How to insert two features in a model when a feature only applies to a certain group in the model

https://datascience.stackexchange.com/questions/80335

13-12-2020
|

Question

I'm building a machine learning model in Python to predict soccer player values. Consider the following feature columns of the dataframe:

         [features]
---------------------------------
position | goals | goals_conceded 
-------- |-------|---------------       
Forward  |  23   |     NaN
Defender |   2   |     NaN
Defender |   4   |     NaN
Keeper   |   NaN |     20
Keeper   |   NaN |     43

Since keepers don't usually score goals, they'll almost always have null values in the "goals" column, but they still can have this statistic, so it would be fine to fill the NaNs with 0. On the other hand, since line players can't have "goals_conceded" stats, they'll also have null values in that column, but in this case, players will never have this statistic, since this is a keeper only stat. How do I build a machine learning model considering these two columns as features?

I thought about putting them together in one single column, but that can't happen since for a line player, the more goals he makes the better it is. For goalkeepers it's the opposite, the less goals he conceeds the better. I also can't fill the columns with zeros since it would affect the model prediction in the "goals_conceded" column for example, since 98% of the rows contain in line players info.

This happens with many of the columns in my dataframe, such as "clean sheets" (only Keepers will have this stat) and "shots at target" (only line players will have this stat). How do I deal with them?

Solution

To me the data in the current form seems wrong fro training a model for all players, it is like trying to tell whether an apple is better than a tennis ball. They have completely different characteristics.

what you could do instead is group players with similar features in different sets and train the models to predict their scores relevant to their feature set. So for example goalkeepers will be compared against other goalkeepers and assigned scores accordingly. After which you need to set a baseline value for each set and scale the scores for the different classes accordingly.

OTHER TIPS

Remember that any model will have the relationships between the features (X) and the label (y), so your ideas are correct. What is better will depend on your data, so try both, and try more ideas if you can. The best model will be the one that generalize better for new data, so take the final decision with data.

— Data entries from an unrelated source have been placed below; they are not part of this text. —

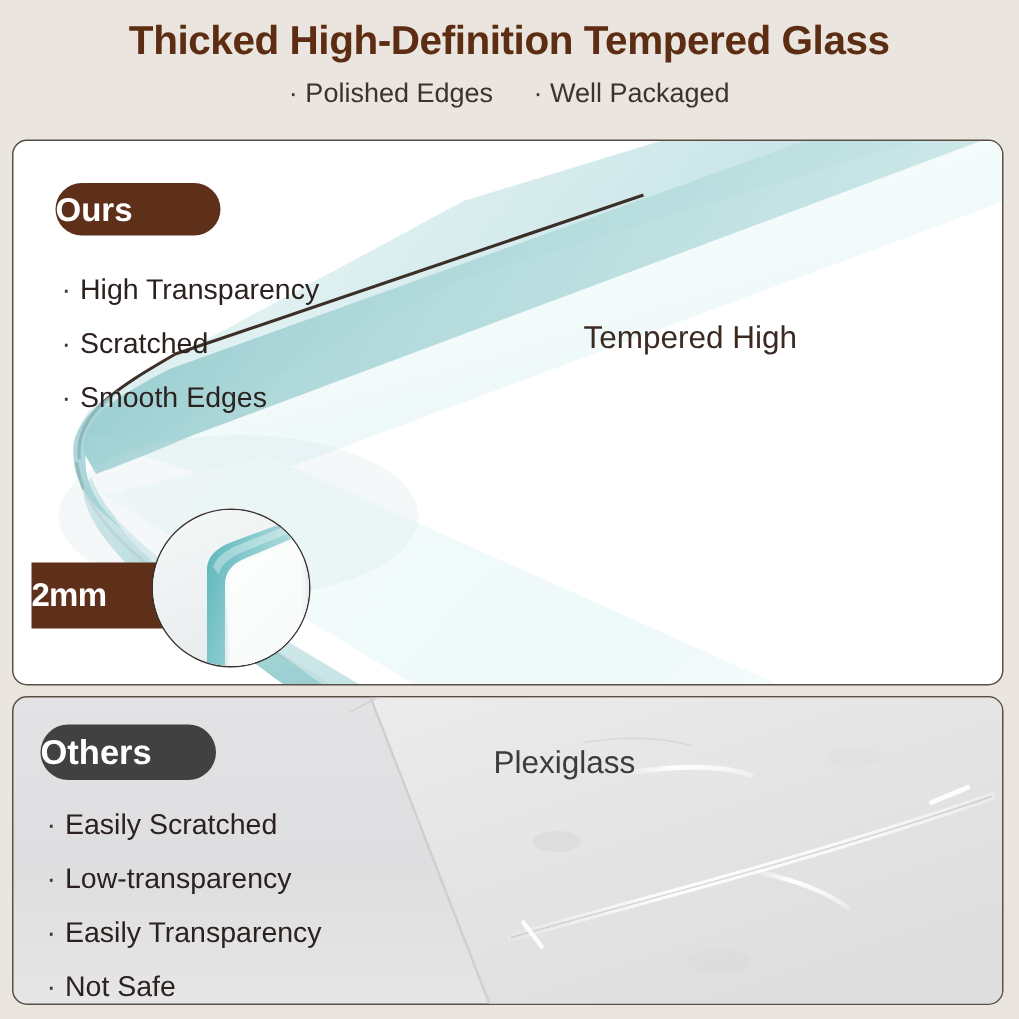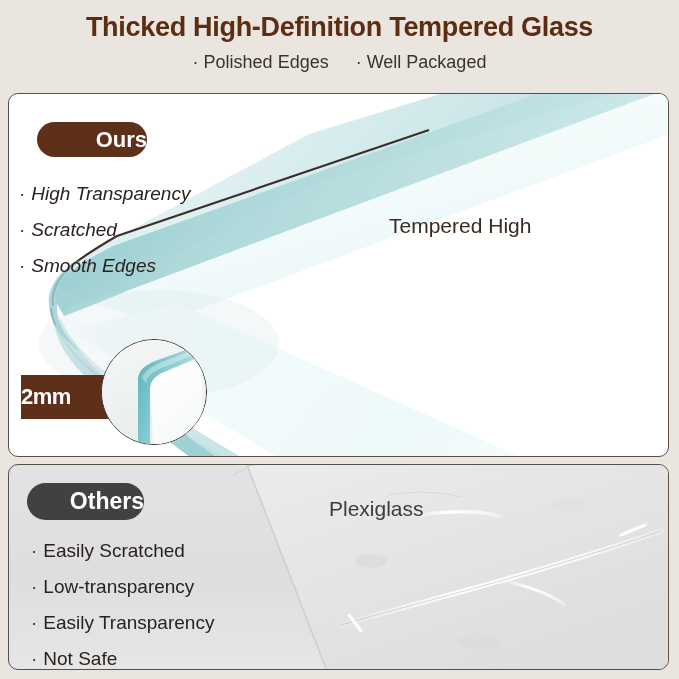--- a/index.html
+++ b/index.html
@@ -68,21 +68,21 @@
     top: 464px;
     height: 206px;
     background: linear-gradient(180deg, #E3E3E5 0%, #DEDEE0 55%, #E6E6E6 100%);
   }
 
   
   .badge {
     position: absolute;
     display: flex;
     align-items: center;
-    justify-content: flex-end;
+    justify-content: flex-start;
     border-radius: 999px;
     color: #FFFFFF;
     font-weight: bold;
     box-sizing: border-box;
   }
   .badge-ours {
     left: 28px;
     top: 28px;
     width: 110px;
     height: 35px;
@@ -98,21 +98,21 @@
     font-size: 23px;
   }
 
   
   .feature-list {
     position: absolute;
     list-style: none;
     margin: 0;
     padding: 0;
   }
-  .list-ours { left: 10px; top: 82px; font-style: italic; }
+  .list-ours { left: 32px; top: 82px; }
   .list-others { left: 22px; top: 68px; }
 
   .feature-item {
     font-size: 19px;
     color: #2B2220;
     line-height: 36px;
     white-space: nowrap;
   }
   .feature-item .dot-prefix {
     margin-right: 6px;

Please, note that your features are at least 3, goals, goals_conceded and position, so this last will help with the problem.

And I suggest not to fill NaN with 0, but -1 (or any other imposible/invalid integer number), because a newbie player will have 0 in the feature(s), and it's correct, and you want to identificate this.

Its an interesting question. In this case I am doubting if training data is even correct. Because two different observations are themselves not comparable. For a ML model to say or understand how two observations are different they both should be comparable. Its a different thing that one value is unknown and one value does not apply to data.

Note: I don't know if below is valid because I am not very knowledgeable in soccer. There may a different way to look at this problem. Since Forwarder can also be assigned as a keeper. (No one will do it since he may not be good at it but he can still play as a keeper). So in your data the forwarder simply never conceded a goal so you may replace NaN with 0.

Licensed under: CC-BY-SA with attribution

Not affiliated with datascience.stackexchange